__Material provided__.
--

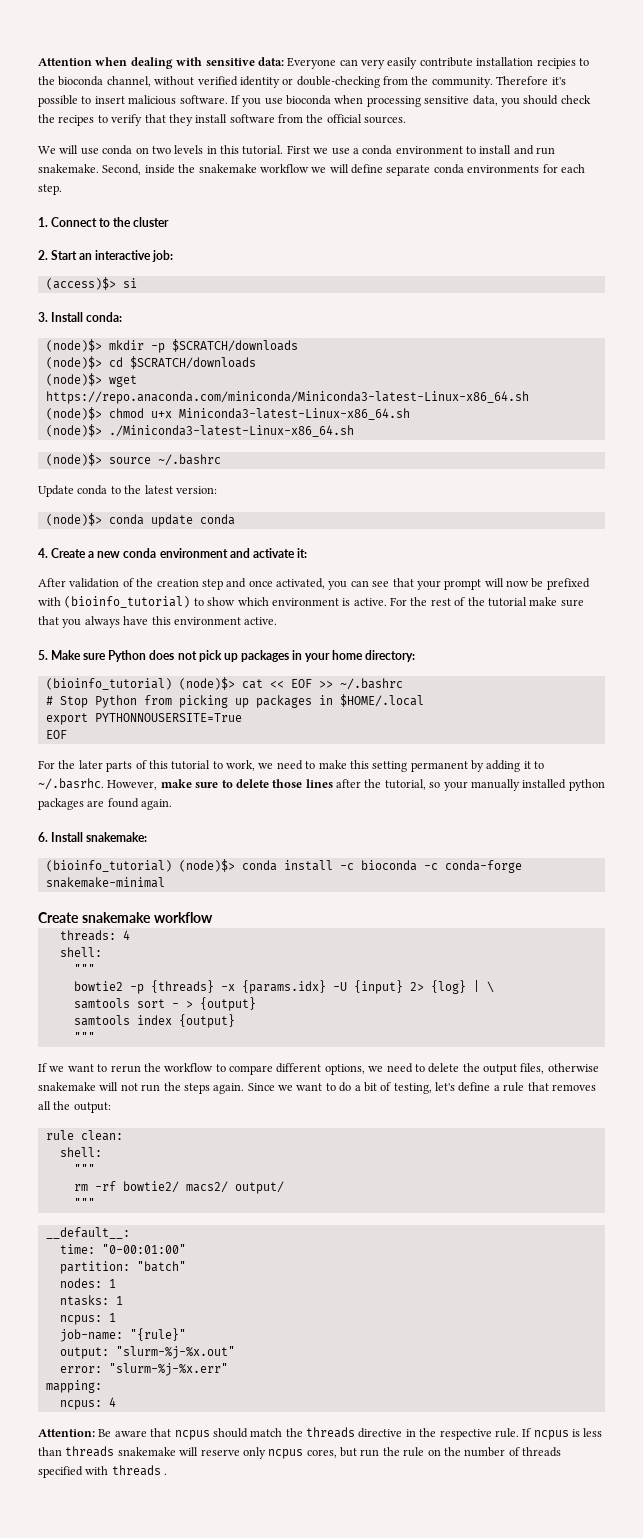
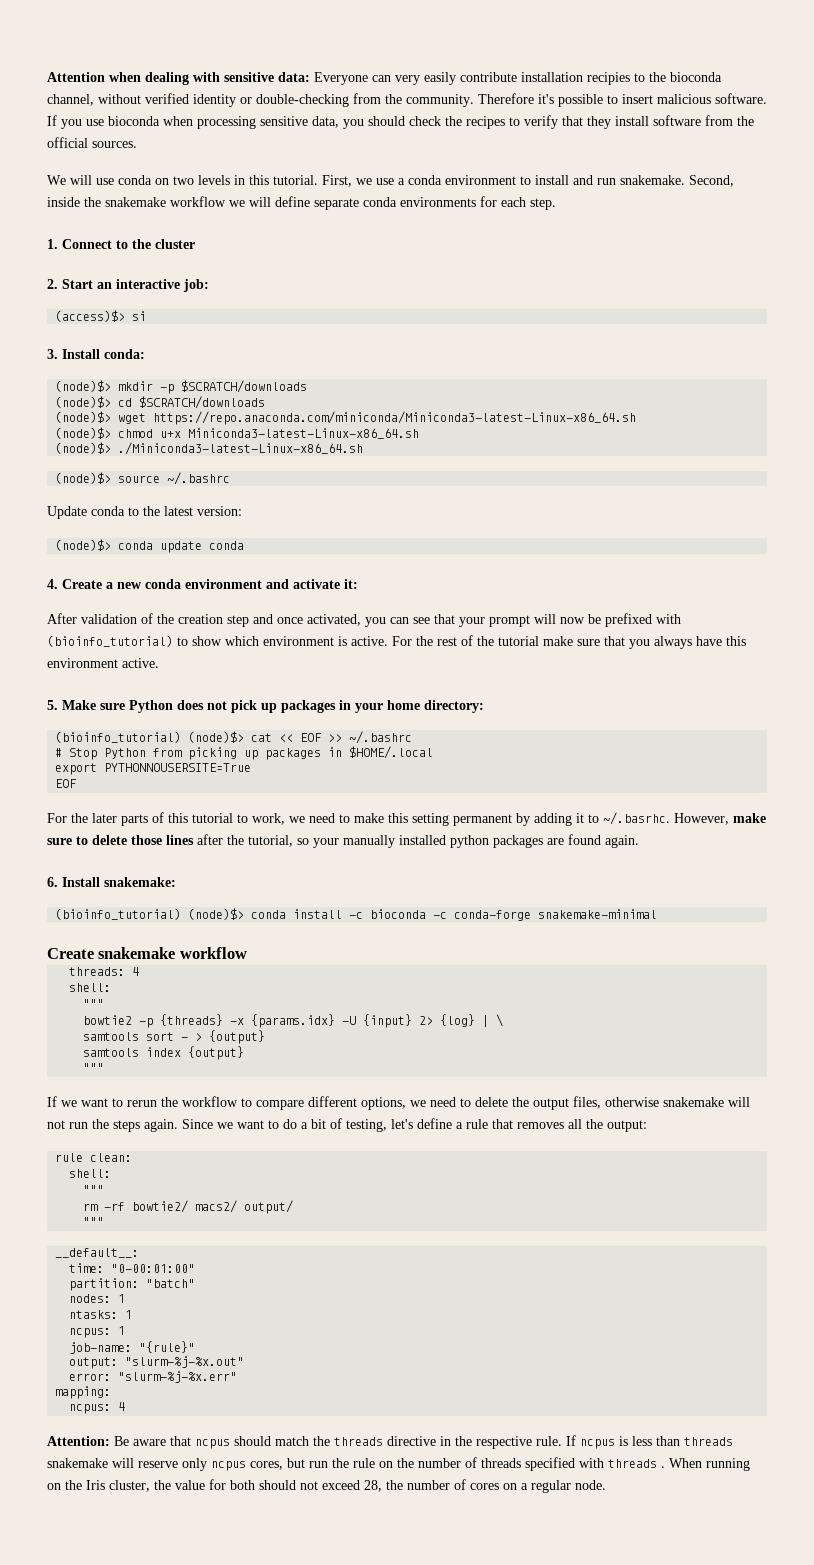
[286,145,310,154] First -> [322,175,352,187] First,
(168, 1474) none -> [669,1458,750,1471] [47,1479,606,1493] When running on the Iris cluster, the value for both should not exceed 28, the number of cores on a regular node.

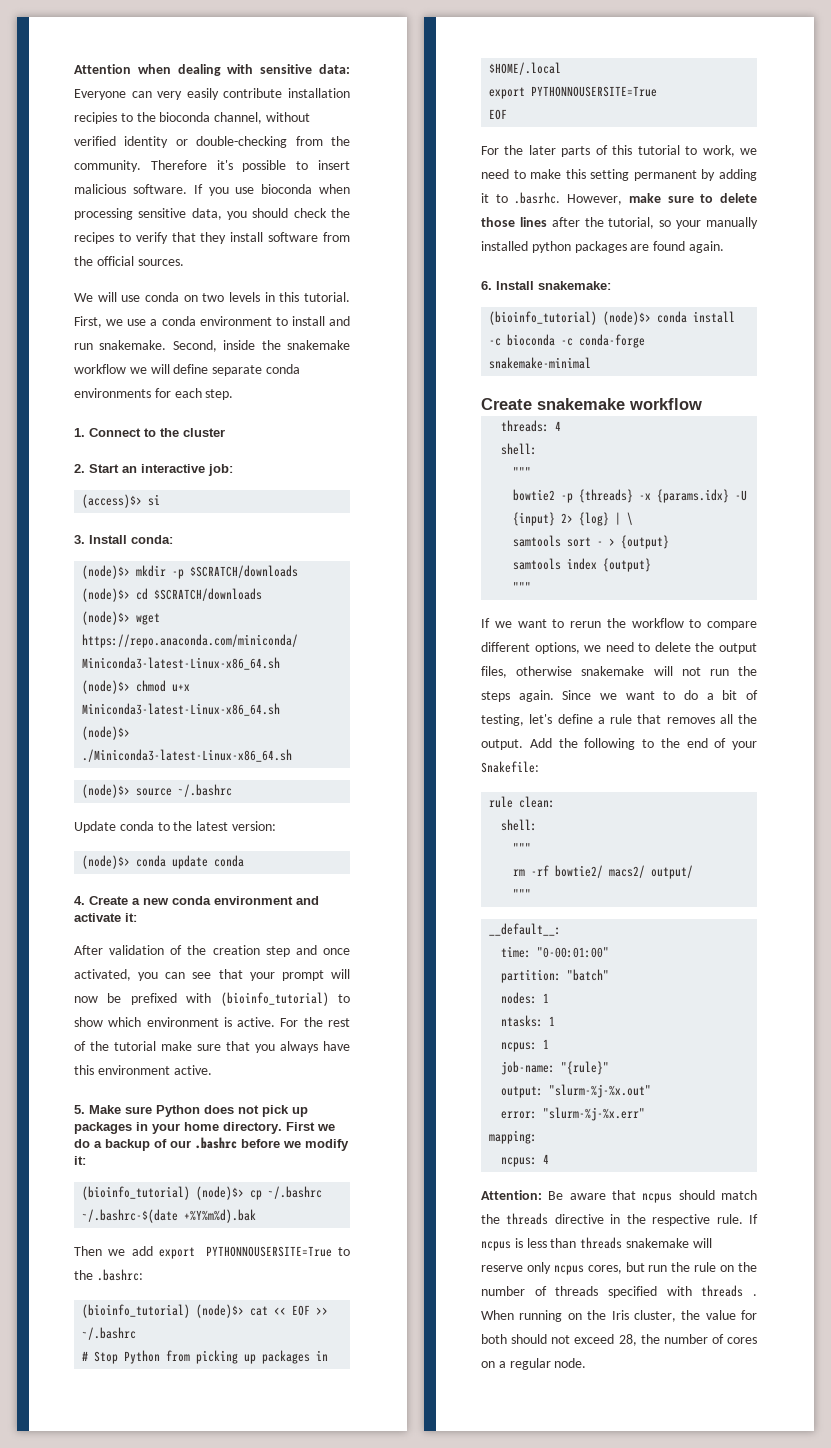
[424,700,484,713] directory: -> [223,1122,335,1134] [74,1137,349,1151] [74,1156,86,1165] [82,1186,323,1200] [82,1209,257,1223] [74,1246,350,1259] [74,1269,143,1281] directory. First we do a backup of our .bashrc before we modify it: // (bioinfo_tutorial) (node)$> cp ~/.bashrc ~/.bashrc-$(date +%Y%m%d).bak // Then we add export PYTHONNOUSERSITE=True to the .bashrc:
[603,812,670,825] ~/.basrhc. -> [514,192,561,204] .basrhc.
[607,1120,647,1132] output: -> [481,738,757,750] [481,761,539,773] output. Add the following to the end of your Snakefile:

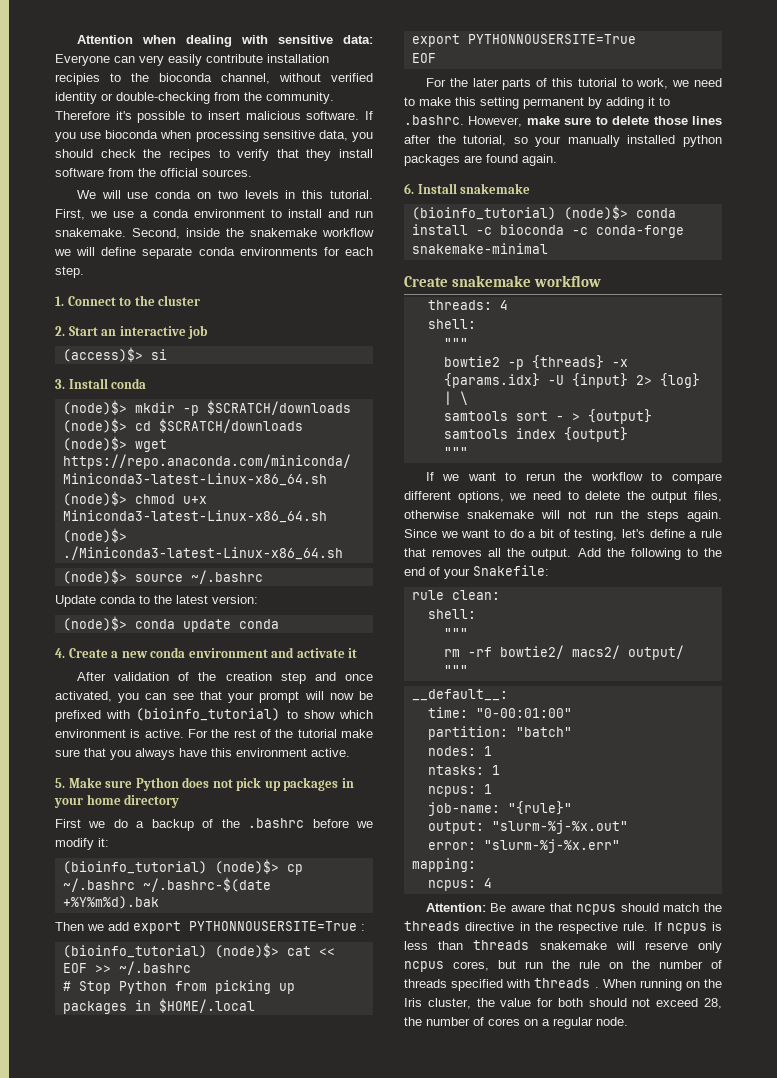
[208,464,233,476] job: -> [188,325,209,339] job
[131,535,173,544] conda: -> [111,378,147,389] conda
[125,913,137,922] it: -> [348,648,358,658] it
[223,1122,282,1134] directory. -> [124,794,180,808] directory //
[170,1140,191,1148] our -> [221,819,240,828] the
[338,1247,350,1256] [74,1269,143,1281] to the .bashrc: -> [361,924,365,931] :
[514,192,561,204] .basrhc. -> [404,115,464,125] .bashrc.
[538,281,611,290] snakemake: -> [460,183,531,194] snakemake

--

All the material above must be copied exactly, and no picture belongs in the copy.

__Answer for this exercise__.
[286,145,310,154] First -> [322,175,352,187] First,
(168, 1474) none -> [669,1458,750,1471] [47,1479,606,1493] When running on the Iris cluster, the value for both should not exceed 28, the number of cores on a regular node.

[424,700,484,713] directory: -> [223,1122,335,1134] [74,1137,349,1151] [74,1156,86,1165] [82,1186,323,1200] [82,1209,257,1223] [74,1246,350,1259] [74,1269,143,1281] directory. First we do a backup of our .bashrc before we modify it: // (bioinfo_tutorial) (node)$> cp ~/.bashrc ~/.bashrc-$(date +%Y%m%d).bak // Then we add export PYTHONNOUSERSITE=True to the .bashrc:
[603,812,670,825] ~/.basrhc. -> [514,192,561,204] .basrhc.
[607,1120,647,1132] output: -> [481,738,757,750] [481,761,539,773] output. Add the following to the end of your Snakefile:

[208,464,233,476] job: -> [188,325,209,339] job
[131,535,173,544] conda: -> [111,378,147,389] conda
[125,913,137,922] it: -> [348,648,358,658] it
[223,1122,282,1134] directory. -> [124,794,180,808] directory //
[170,1140,191,1148] our -> [221,819,240,828] the
[338,1247,350,1256] [74,1269,143,1281] to the .bashrc: -> [361,924,365,931] :
[514,192,561,204] .basrhc. -> [404,115,464,125] .bashrc.
[538,281,611,290] snakemake: -> [460,183,531,194] snakemake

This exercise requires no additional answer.